At present, in order to process the same aluminum type workpiece into two colors, the material workpiece is sprayed twice by the film type. After the first painting and curing, the film must be covered with a part of the film, another part is sprayed, and then the film is peeled off. In order to get two colors. However, the above process is cumbersome and time consuming, and the film is likely to affect the quality of the paint, and the paint also affects the metal texture of the surface of the workpiece.

Therefore, how to produce different colors or gradient colors on the surface of the casing, and to have metallic luster and metallic touch is a problem to be solved by the present invention.

The technical problem to be solved by the present invention is to provide a photochromic method for the surface of a workpiece, which produces different colors or gradation colors on the surface of the workpiece, and has metallic luster and metallic touch.

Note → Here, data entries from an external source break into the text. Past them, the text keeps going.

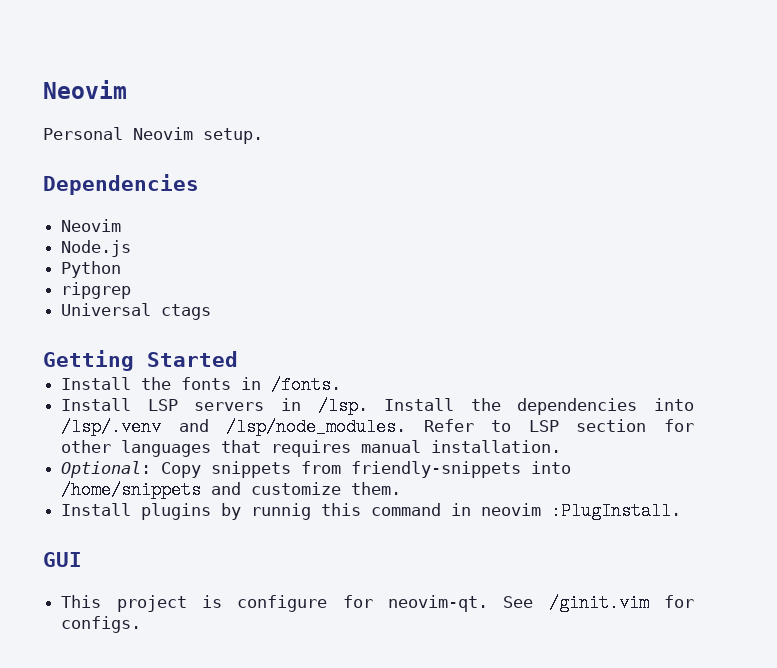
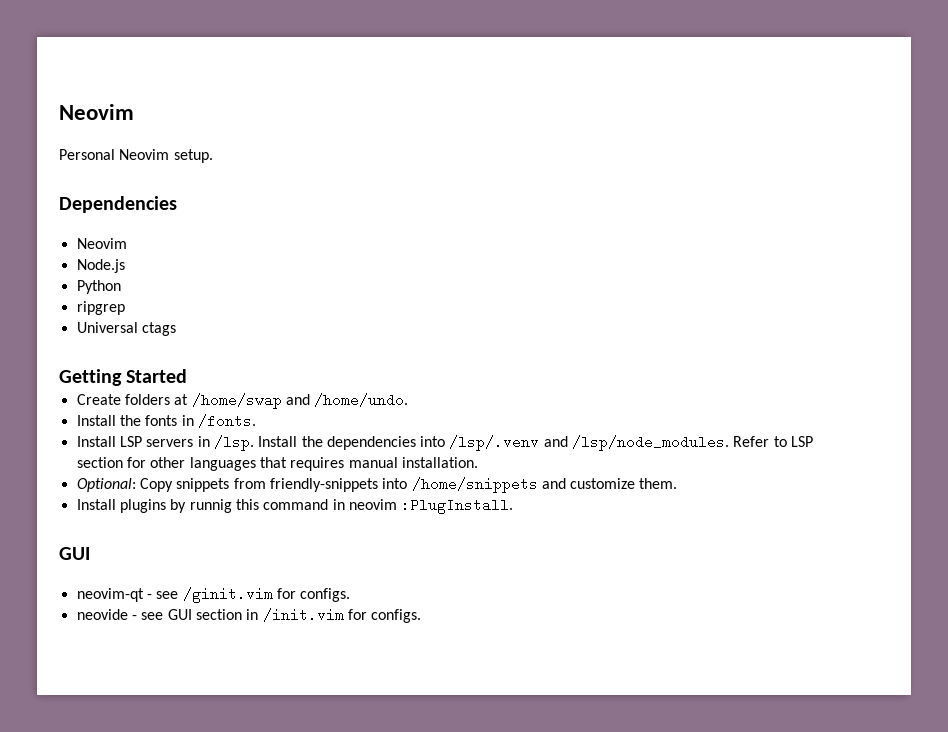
+ Create folders at /home/swap and /home/undo.
- This project is configure for neovim-qt. See /ginit.vim for configs.
+ neovim-qt - see /ginit.vim for configs.
+ neovide - see GUI section in /init.vim for configs.

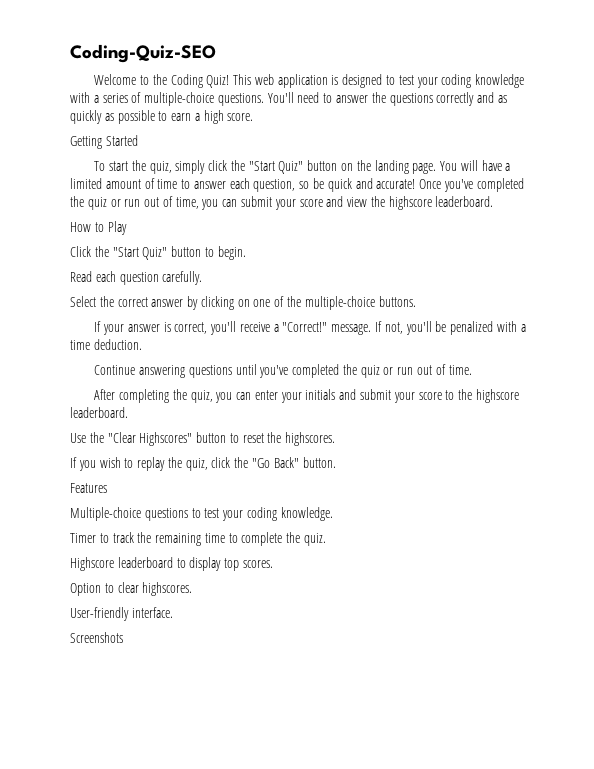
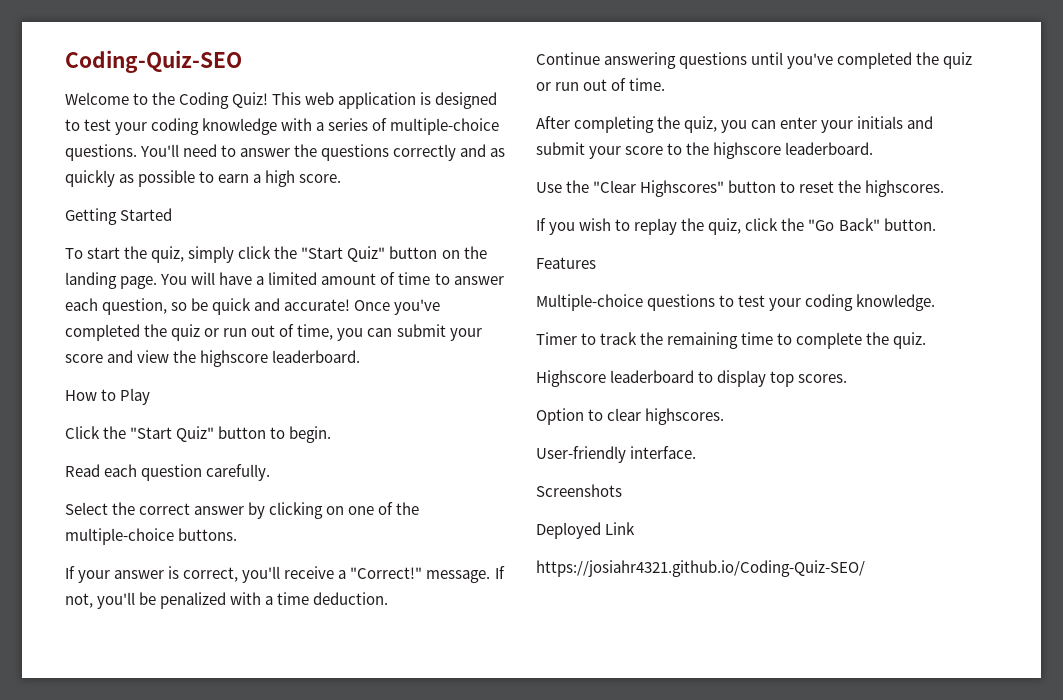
+ Deployed Link
+ https://josiahr4321.github.io/Coding-Quiz-SEO/

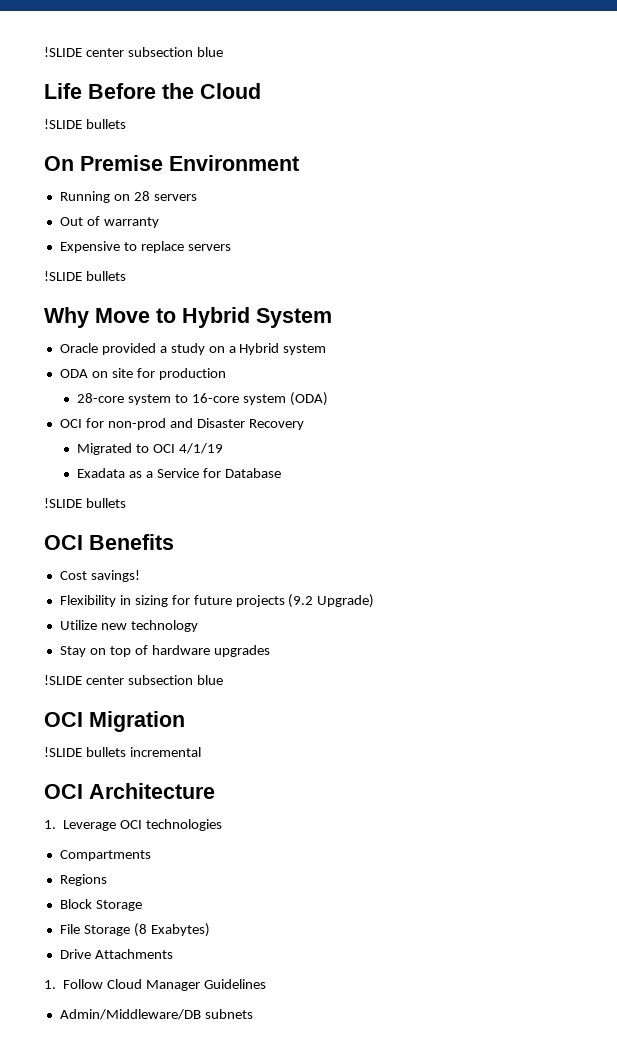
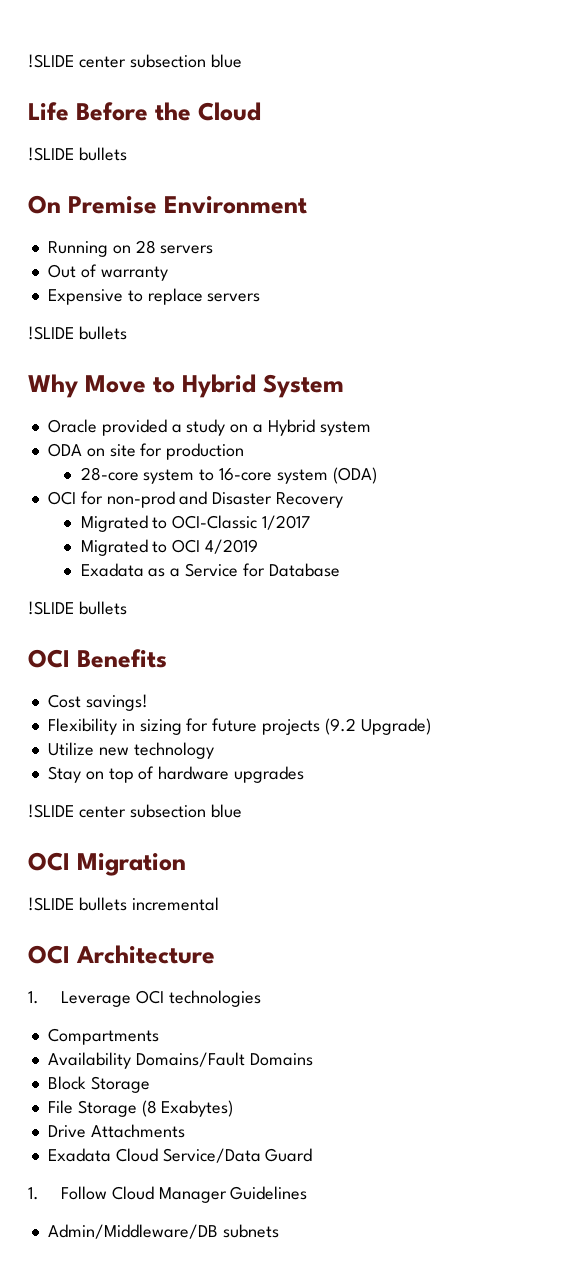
+ Migrated to OCI-Classic 1/2017
- Migrated to OCI 4/1/19
+ Migrated to OCI 4/2019
- Regions
+ Availability Domains/Fault Domains
+ Exadata Cloud Service/Data Guard

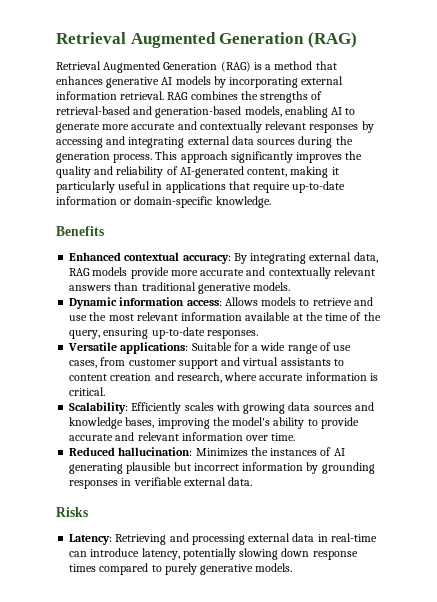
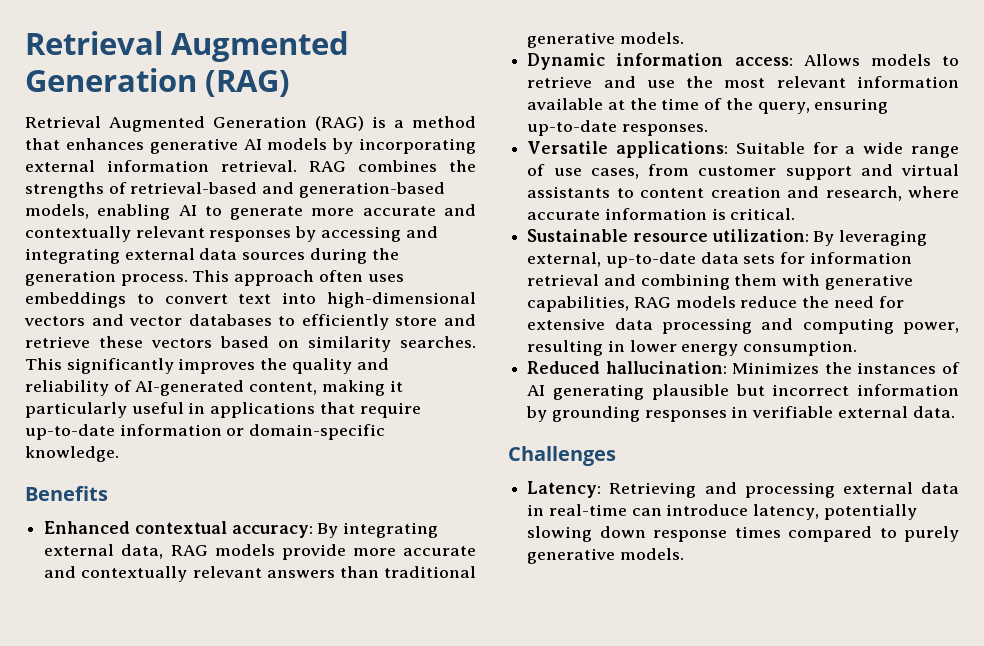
- This approach significantly improves the quality and reliability of AI-generated content, making it particularly useful in applications that require up-to-date information or domain-specific knowledge.
+ This approach often uses embeddings to convert text into high-dimensional vectors and vector databases to efficiently store and retrieve these vectors based on similarity searches. This significantly improves the quality and reliability of AI-generated content, making it particularly useful in applications that require up-to-date information or domain-specific knowledge.
- Scalability: Efficiently scales with growing data sources and knowledge bases, improving the model's ability to provide accurate and relevant information over time.
+ Sustainable resource utilization: By leveraging external, up-to-date data sets for information retrieval and combining them with generative capabilities, RAG models reduce the need for extensive data processing and computing power, resulting in lower energy consumption.
- Risks
+ Challenges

In order to solve the above technical problems, according to one aspect of the present invention, a photochromic method for a surface of a workpiece is provided, comprising the following steps:

(a) providing a workpiece;

(b) forming a color layer on the surface of the workpiece;

(c) placing the workpiece having the color layer on a platform;

(d) providing a light source disposed above the workpiece;

(e) providing light from the source to illuminate the surface of the workpiece for a predetermined period of time to cause a change in color of the layer.

The present invention has at least the following advantageous effects. The present invention irradiates light on the surface of the workpiece (housing) to produce different colors or gradient colors, and can maintain the metallic luster and metallic touch of the metal casing without damaging the surface thereof. Smooth.

In order to further understand the technology, method and effect of the present invention in order to achieve the intended purpose, reference should be made to the detailed description and drawings of the present invention. The drawings and the annexed drawings are intended to be illustrative and not to limit the invention.

[First Embodiment]

Please refer to FIG. 1 , which is a schematic structural view of a first embodiment of a photochromic method on a surface of a workpiece according to the present invention. The first embodiment of the photochromic method of the surface of the workpiece of the present invention comprises at least the following main steps: step (a), providing a workpiece 20; and step (b) forming a color layer 200 on the surface of the workpiece 20, the color The layer 200 may be a simple background color or include at least one color; in step (c), the workpiece 20 having the color layer 200 is placed on a platform 40. In this embodiment, the workpiece 20 is placed horizontally; d), providing a light source 10, disposed above the workpiece 20; the light source 10 may be ultraviolet light, laser or infrared; step (e), providing at least one shield between the light source 10 and the workpiece 20; And step (f), providing light from the light source 10, and irradiating the surface of the workpiece 20 through the at least one shielding member 30 for a predetermined time.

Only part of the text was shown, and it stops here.